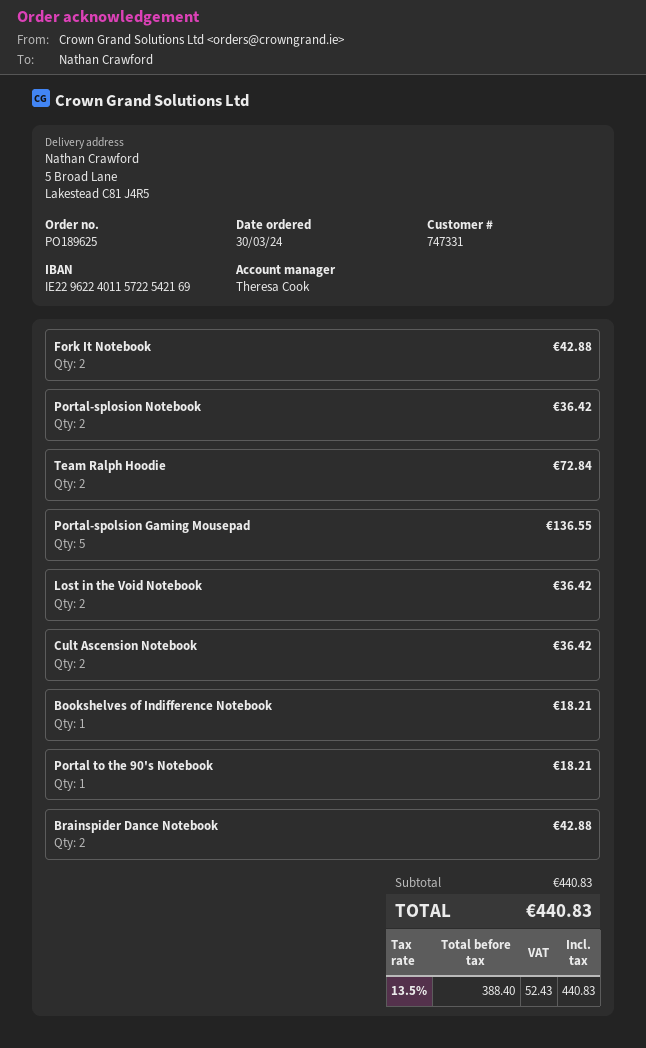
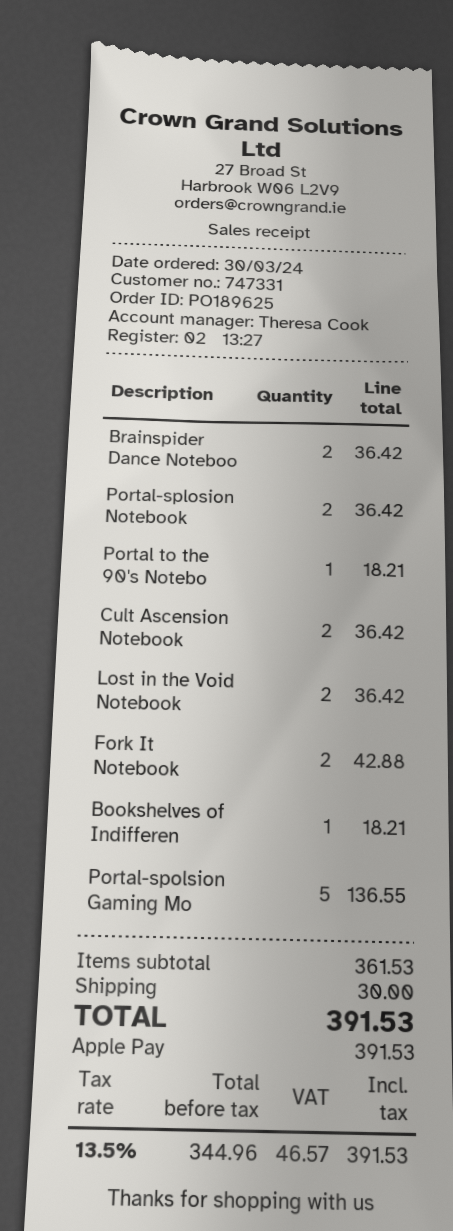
Team Ralph Hoodie: 2 for 72.84 -> none
Brainspider Dance Notebook: 2 for 42.88 -> 2 for 36.42
subtotal: 440.83 -> 361.53
shipping: none -> 30.00
net: 388.40 -> 344.96
tax: 13.5% = 52.43 -> 13.5% = 46.57
total: 440.83 -> 391.53

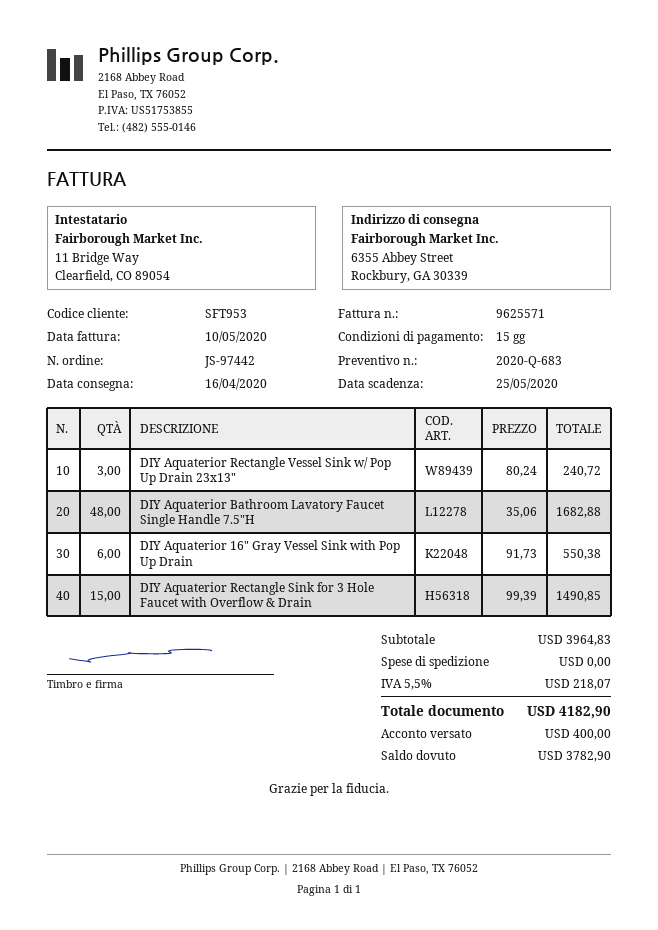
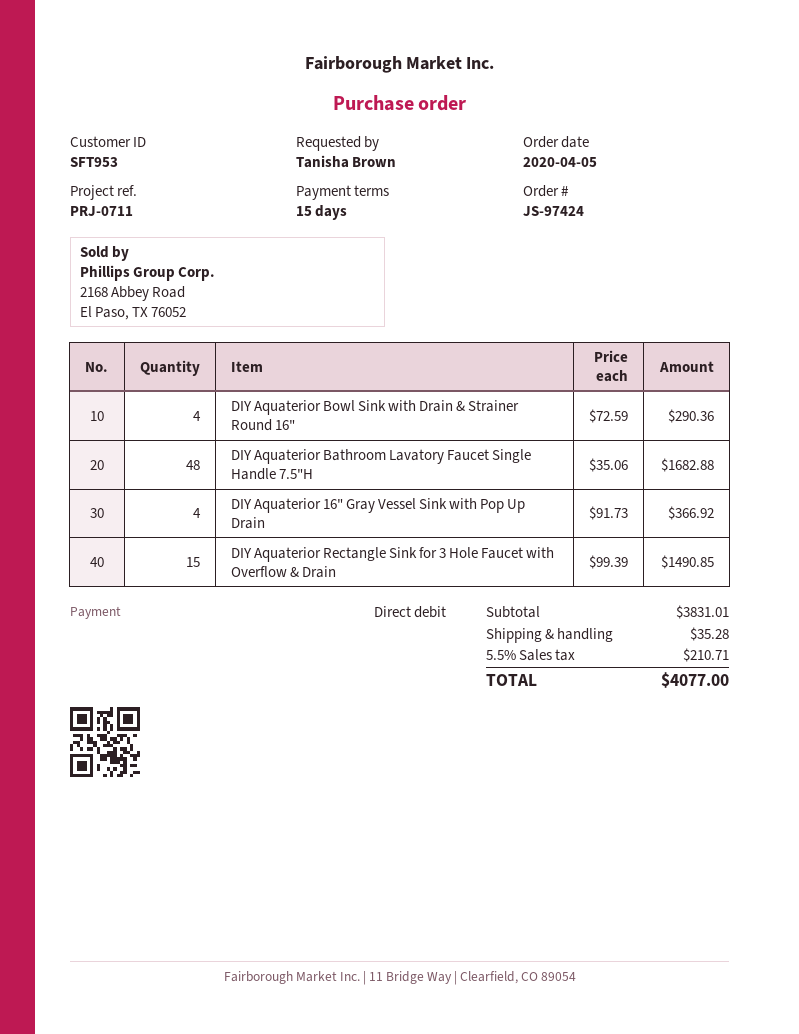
order number: JS-97442 -> JS-97424
DIY Aquaterior Rectangle Vessel Sink w/ Pop Up Drain 23x13": 3 x 80.24 = 240.72 -> none
DIY Aquaterior 16" Gray Vessel Sink with Pop Up Drain: 6 x 91.73 = 550.38 -> 4 x 91.73 = 366.92
DIY Aquaterior Bowl Sink with Drain & Strainer Round 16": none -> 4 x 72.59 = 290.36
subtotal: 3964.83 -> 3831.01
shipping: 0.00 -> 35.28
tax: 5.5% = 218.07 -> 5.5% = 210.71
total: 4182.90 -> 4077.00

§ **WORK TO BE COMPLETED**: Could you write all the entries out again exactly, but without their pictures?

§ **SOLUTION**:
Team Ralph Hoodie: 2 for 72.84 -> none
Brainspider Dance Notebook: 2 for 42.88 -> 2 for 36.42
subtotal: 440.83 -> 361.53
shipping: none -> 30.00
net: 388.40 -> 344.96
tax: 13.5% = 52.43 -> 13.5% = 46.57
total: 440.83 -> 391.53

order number: JS-97442 -> JS-97424
DIY Aquaterior Rectangle Vessel Sink w/ Pop Up Drain 23x13": 3 x 80.24 = 240.72 -> none
DIY Aquaterior 16" Gray Vessel Sink with Pop Up Drain: 6 x 91.73 = 550.38 -> 4 x 91.73 = 366.92
DIY Aquaterior Bowl Sink with Drain & Strainer Round 16": none -> 4 x 72.59 = 290.36
subtotal: 3964.83 -> 3831.01
shipping: 0.00 -> 35.28
tax: 5.5% = 218.07 -> 5.5% = 210.71
total: 4182.90 -> 4077.00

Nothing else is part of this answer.